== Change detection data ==
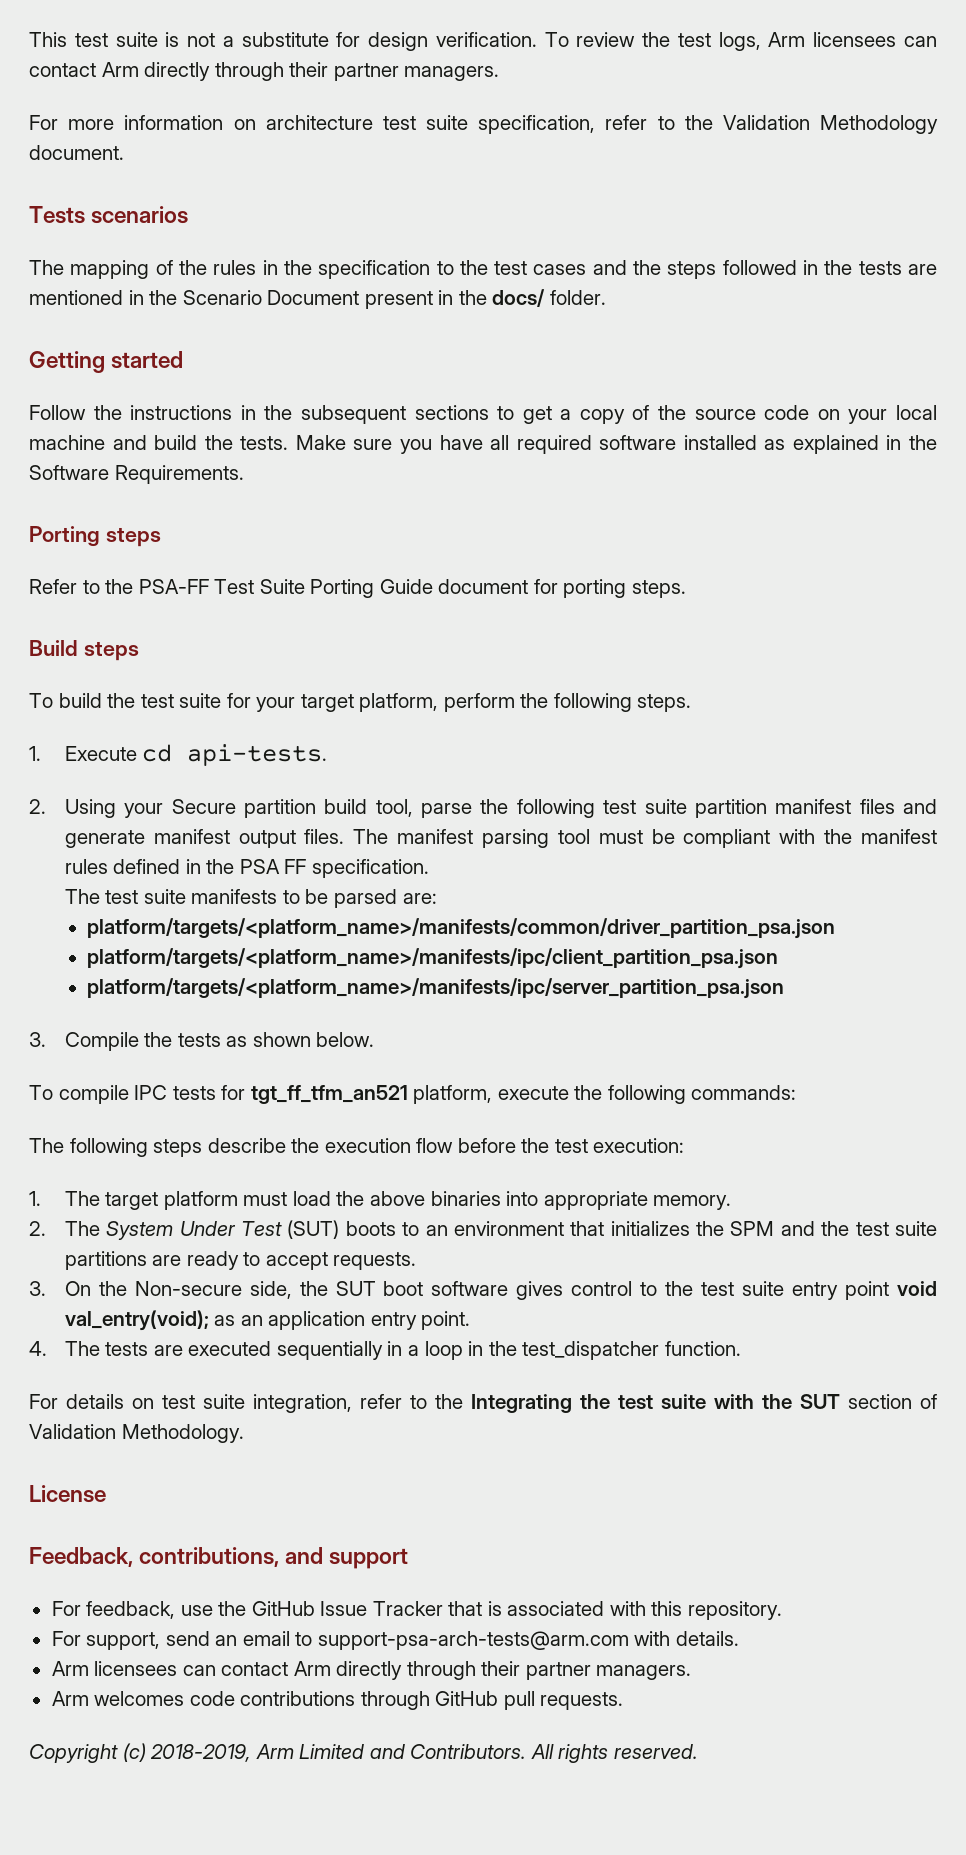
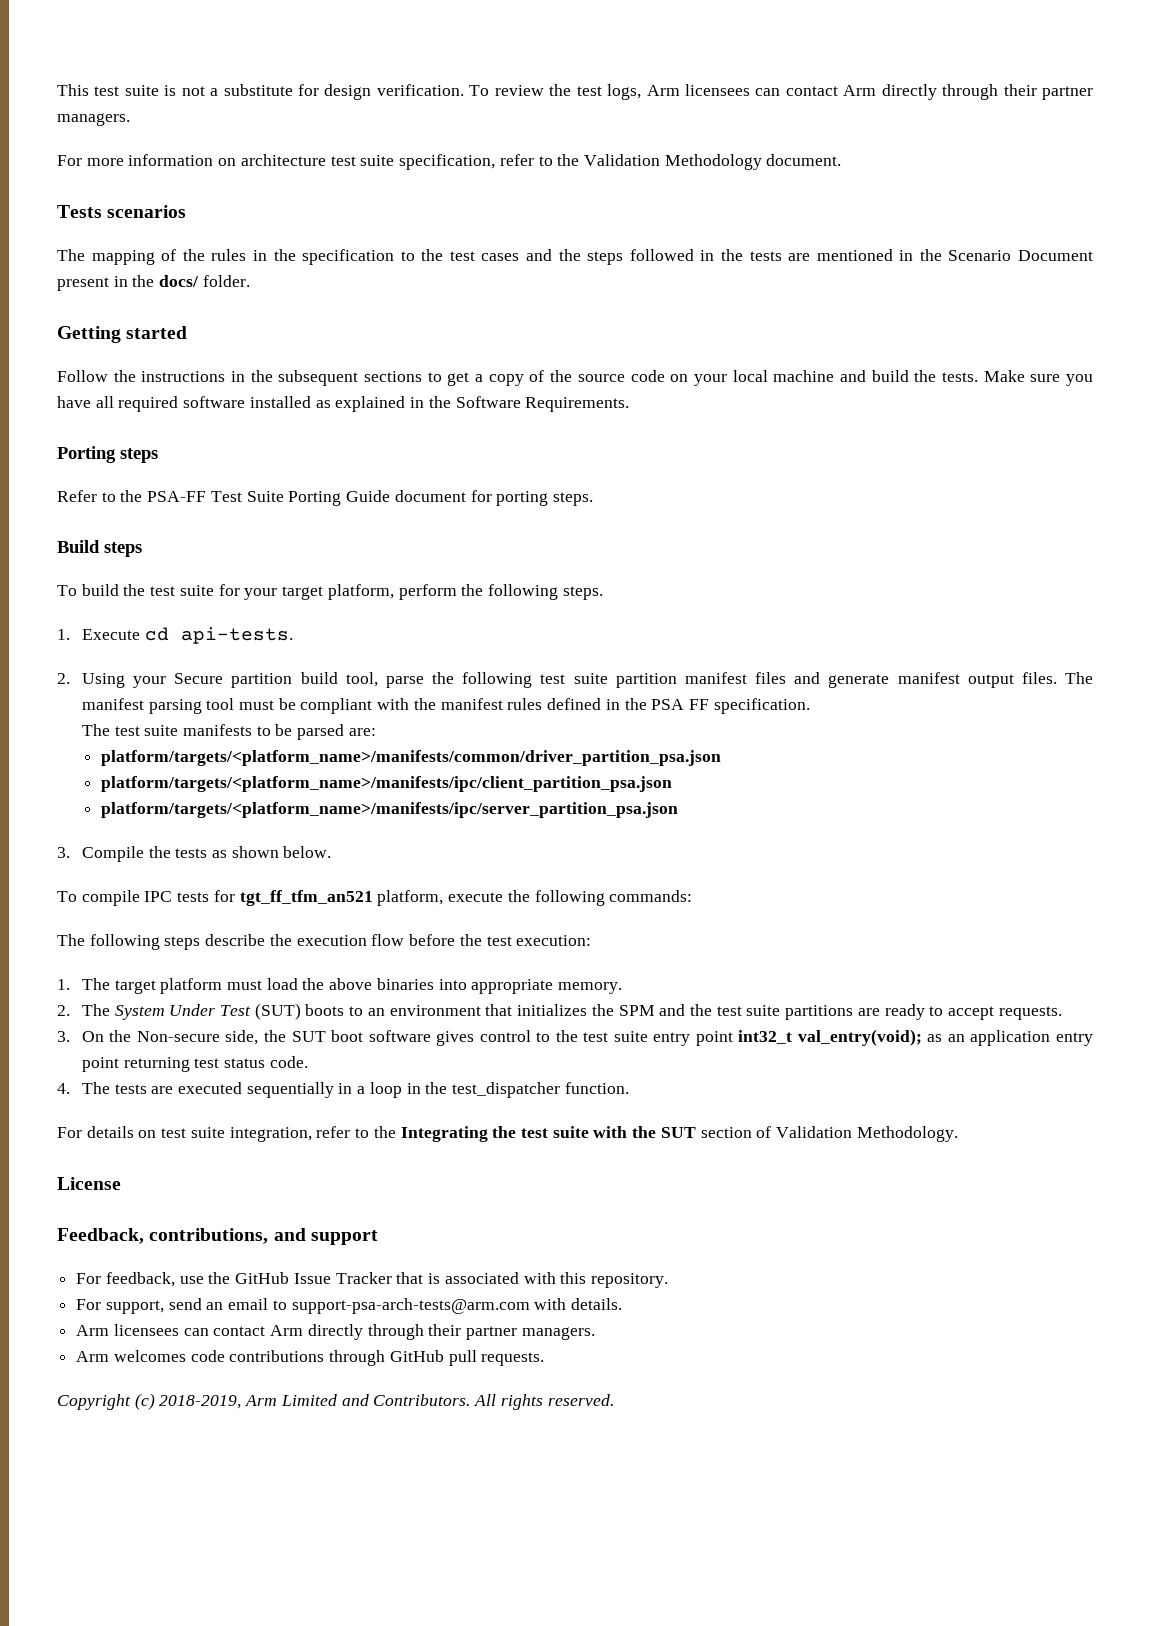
[897,1281,938,1296] void -> [738,1030,793,1044] int32_t
[421,1311,471,1330] point. -> [81,1056,308,1072] point returning test status code.

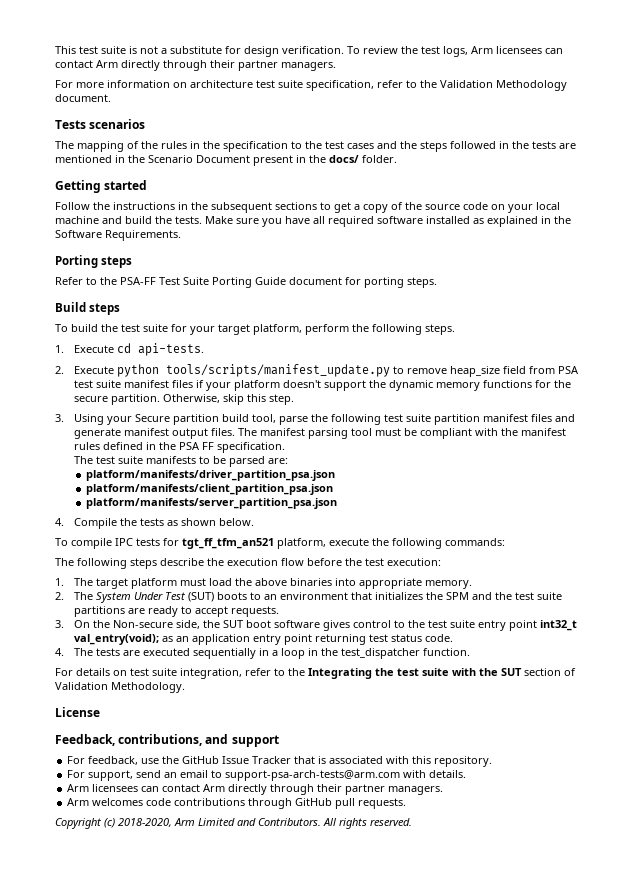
(70, 678) none -> [73,364,579,377] [73,380,571,391] [73,394,294,405] [55,414,64,422] Execute python tools/scripts/manifest_update.py to remove heap_size field from PSA test suite manifest files if your platform doesn't support the dynamic memory functions for the secure partition. Otherwise, skip this step. // 3.
[101,750,722,766] [101,776,673,792] [101,802,679,818] [57,847,70,858] platform/targets/<platform_name>/manifests/common/driver_partition_psa.json // platform/targets/<platform_name>/manifests/ipc/client_partition_psa.json // platform/targets/<platform_name>/manifests/ipc/server_partition_psa.json // 3. -> [85,470,335,481] [85,484,333,495] [85,498,337,509] [55,518,64,526] platform/manifests/driver_partition_psa.json // platform/manifests/client_partition_psa.json // platform/manifests/server_partition_psa.json // 4.
[159,1395,242,1409] 2018-2019, -> [118,818,172,827] 2018-2020,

== Problem to work on ==
Print, with pictures removed, exactly the lines of the records above from the top through the line containing "(70, 678) none".

== Completed task ==
[897,1281,938,1296] void -> [738,1030,793,1044] int32_t
[421,1311,471,1330] point. -> [81,1056,308,1072] point returning test status code.

(70, 678) none -> [73,364,579,377] [73,380,571,391] [73,394,294,405] [55,414,64,422] Execute python tools/scripts/manifest_update.py to remove heap_size field from PSA test suite manifest files if your platform doesn't support the dynamic memory functions for the secure partition. Otherwise, skip this step. // 3.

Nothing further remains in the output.